We used data from the Lifestyle Interventions and Independence for Elders Pilot (LIFE-P) study. LIFE-P was a multi-center, single-blind, randomized trial of a physical activity intervention versus health education in 424 sedentary older adults aged 70 to 89 years. Participants were required to demonstrate increased risk of future mobility disability by having a Short Physical Performance Battery (SPPB) score of 9 or less (12), but also to retain adequate mobility at baseline as demonstrated by capacity to complete a 400-meter walk in 15 minutes or less (13). The study design, protocol, inclusion and exclusion criteria, the contents of physical activity and health education interventions, and baseline characteristics of the subjects were described in detail elsewhere (14–16). This study was reviewed and approved by Institutional Review Board at University of Florida.
Performance measures assessed include 400-meter walk time (2, 17), 4-meter walk speed (13, 18), and Short Physical Performance Battery (SPPB) (12, 13). Four-hundred-meter usual pace walk time and 4 meter gait speed were calculated in ‘seconds’ and ‘meters per second’, respectively. Four meter gait speed was measured from a standing start. The SPPB score consists of three domains: standing balance, walking speed, and repeated chair rises and yields an integer score ranging from 0–12, with each domain contributing 0–4 points. Higher scores indicate higher levels of functioning (12). For these analyses, baseline to 12-month change was calculated.
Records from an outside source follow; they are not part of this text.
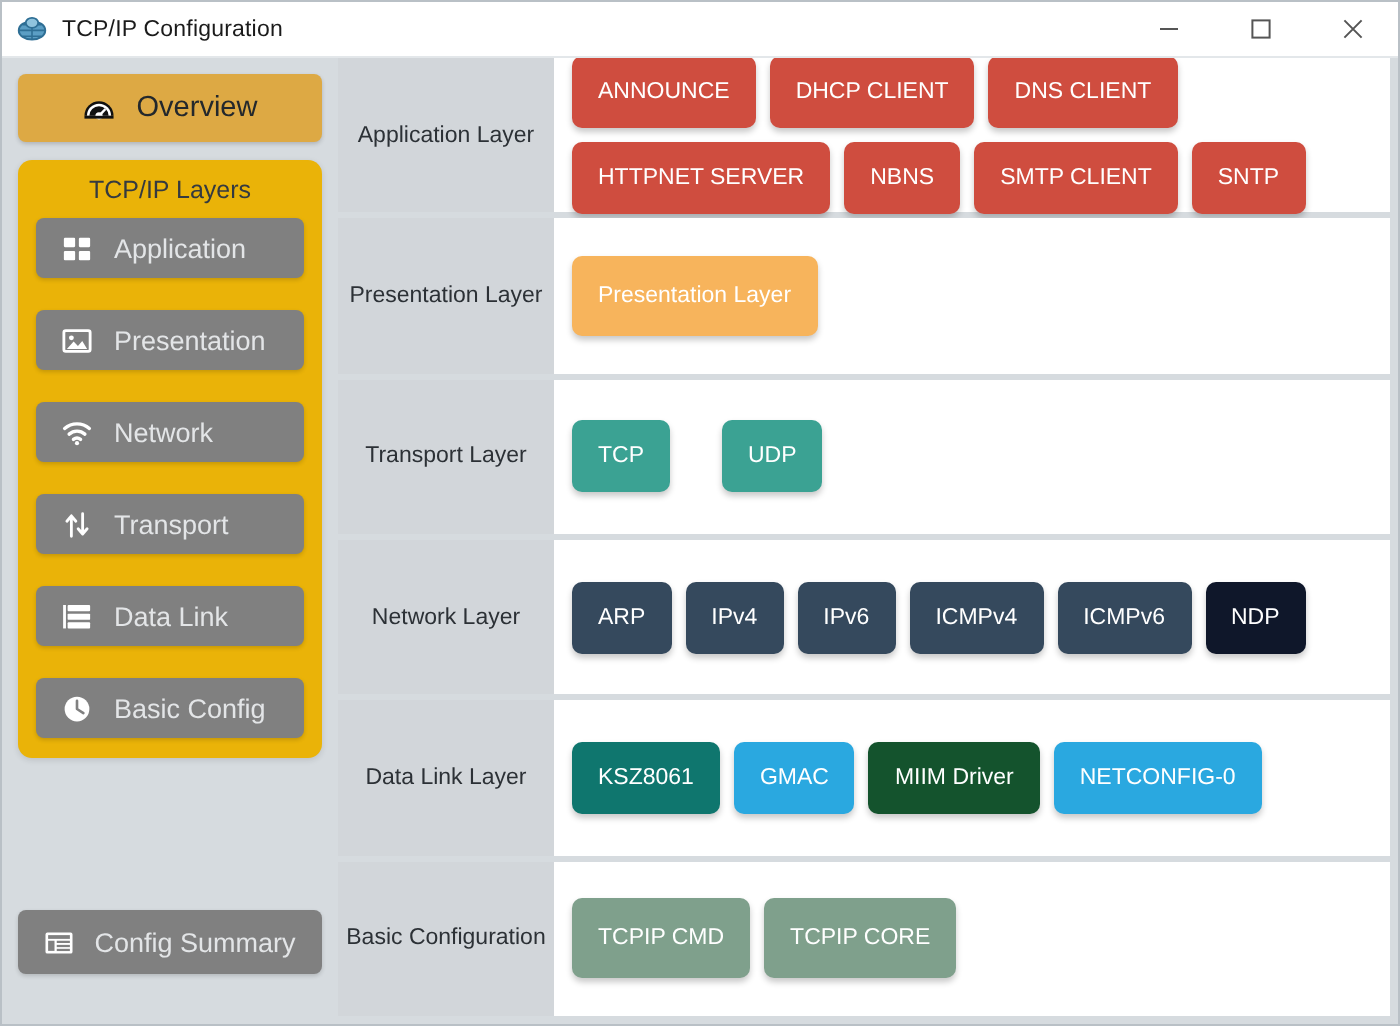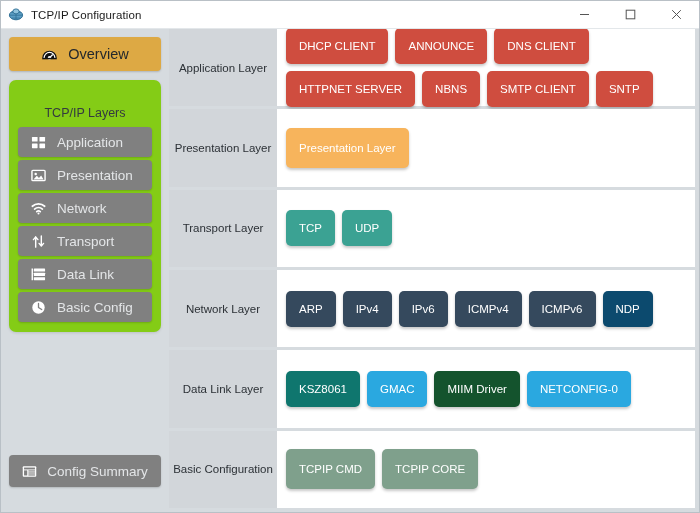--- a/index.html
+++ b/index.html
@@ -342,8 +342,8 @@
         <div class="layer-row">
           <div class="row-label">Application Layer</div>
           <div class="row-content">
+            <div class="tile" style="background: rgb(207, 77, 63);">ANNOUNCE</div>
             <div class="tile" style="background: rgb(207, 77, 63);">DHCP CLIENT</div>
-            <div class="tile" style="background: rgb(207, 77, 63);">ANNOUNCE</div>
             <div class="tile" style="background: rgb(207, 77, 63);">DNS CLIENT</div>
             <div class="tile" style="background: rgb(207, 77, 63);">HTTPNET SERVER</div>
             <div class="tile" style="background: rgb(207, 77, 63);">NBNS</div>

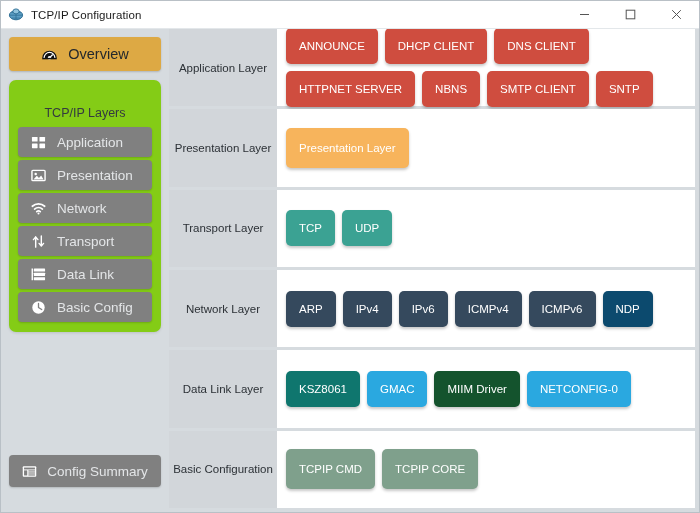--- a/index.html
+++ b/index.html
@@ -102,9 +102,9 @@
 
   .layers-card {
     margin-top: 9px;
-    background: #84cc16;
+    background: #eab308;
     border-radius: 7px;
-    padding: 24px 9px 10px 9px;
+    padding: 6px 9px 10px 9px;
     box-shadow: 0 1px 3px rgba(0,0,0,0.12);
     flex: 0 0 auto;
   }

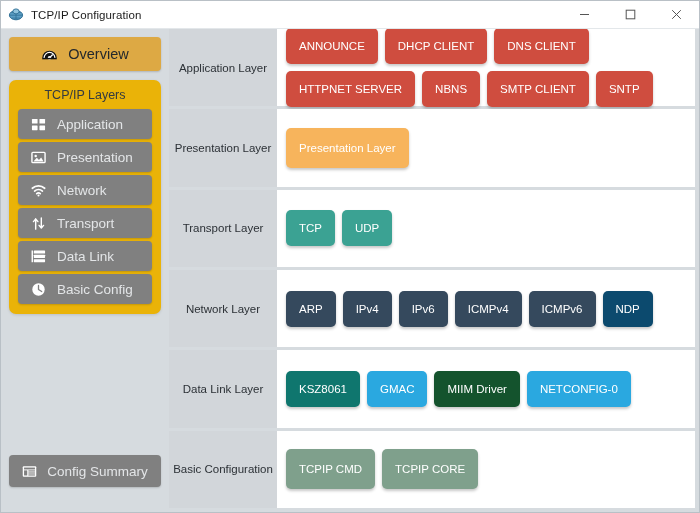--- a/index.html
+++ b/index.html
@@ -122,7 +122,7 @@
     align-items: center;
     padding-left: 13px;
     gap: 11px;
-    margin-bottom: 3px;
+    margin-bottom: 16px;
     box-shadow: 0 1px 2px rgba(0,0,0,0.16);
     cursor: default;
   }

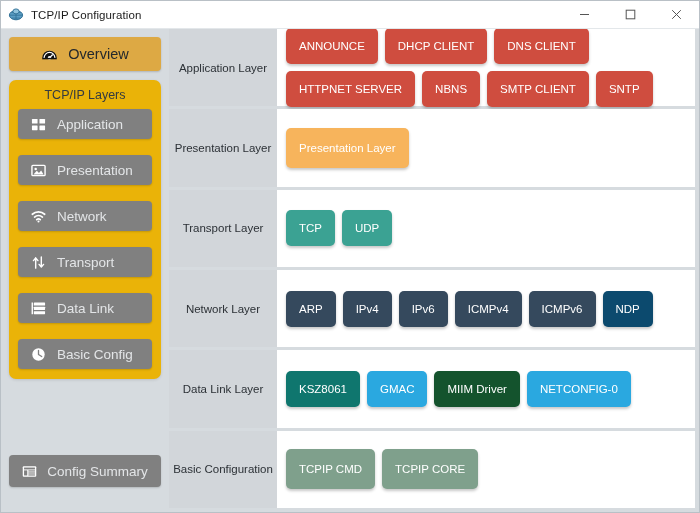--- a/index.html
+++ b/index.html
@@ -361,7 +361,7 @@
           <div class="row-label">Transport Layer</div>
           <div class="row-content">
             <div class="tile" style="background: rgb(59, 162, 147);">TCP</div>
-            <div class="tile" style="background: rgb(59, 162, 147);">UDP</div>
+            <div class="tile" style="background: rgb(59, 162, 147); margin-left: 19px;">UDP</div>
           </div>
         </div>
         <div class="layer-row">

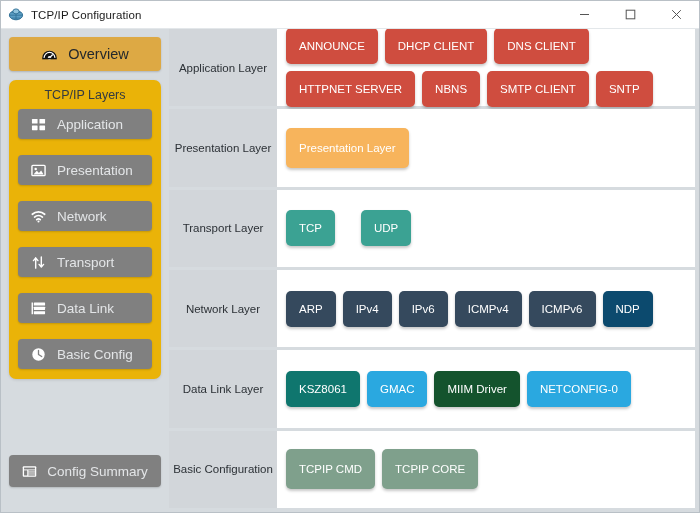--- a/index.html
+++ b/index.html
@@ -372,7 +372,7 @@
             <div class="tile" style="background: rgb(53, 73, 93);">IPv6</div>
             <div class="tile" style="background: rgb(53, 73, 93);">ICMPv4</div>
             <div class="tile" style="background: rgb(53, 73, 93);">ICMPv6</div>
-            <div class="tile" style="background: #0c4a6e;">NDP</div>
+            <div class="tile" style="background: #0f172a;">NDP</div>
           </div>
         </div>
         <div class="layer-row">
For this study, we selected self-reported indicators of mobility as anchors, because they represent the participant’s perspective of a construct closely related to lower extremity performance measures, one of the essential criteria for a valid anchor for estimating meaningful change (10). Self-reported mobility status was assessed with the following three separate questions from Disability Questionnaire; “Because of your health, how much difficulty do you have walking a quarter of a mile, which is about 3 or 4 blocks?”, “Because of your health, how much difficulty do you have walking several blocks?”, and “Because of your health, how much difficulty do you have climbing one flight of stairs?” Participants responded using a five level Likert scale: ‘No difficulty’, ‘a little difficulty’, ‘some difficulty’, ‘a lot of difficulty’, and ‘unable to do the activity’. Participants who answered ‘did not do for other reasons’, and ‘don’t know/refused’, were not included in the analyses. We operationally defined 5 levels of change over time in self-reported mobility: a) no change; b) small decline (a decrease of one point), c) substantial decline (decrease of 2 or more points); d) small improvement (an increase of one point); and e) substantial improvement (increase of 2 or more points). Participants whose baseline and 12-month responses were both at the ceiling (no difficulty) or floor (unable to do the activity) were removed from the analyses because it would not be possible to detect change beyond the ceiling or floor.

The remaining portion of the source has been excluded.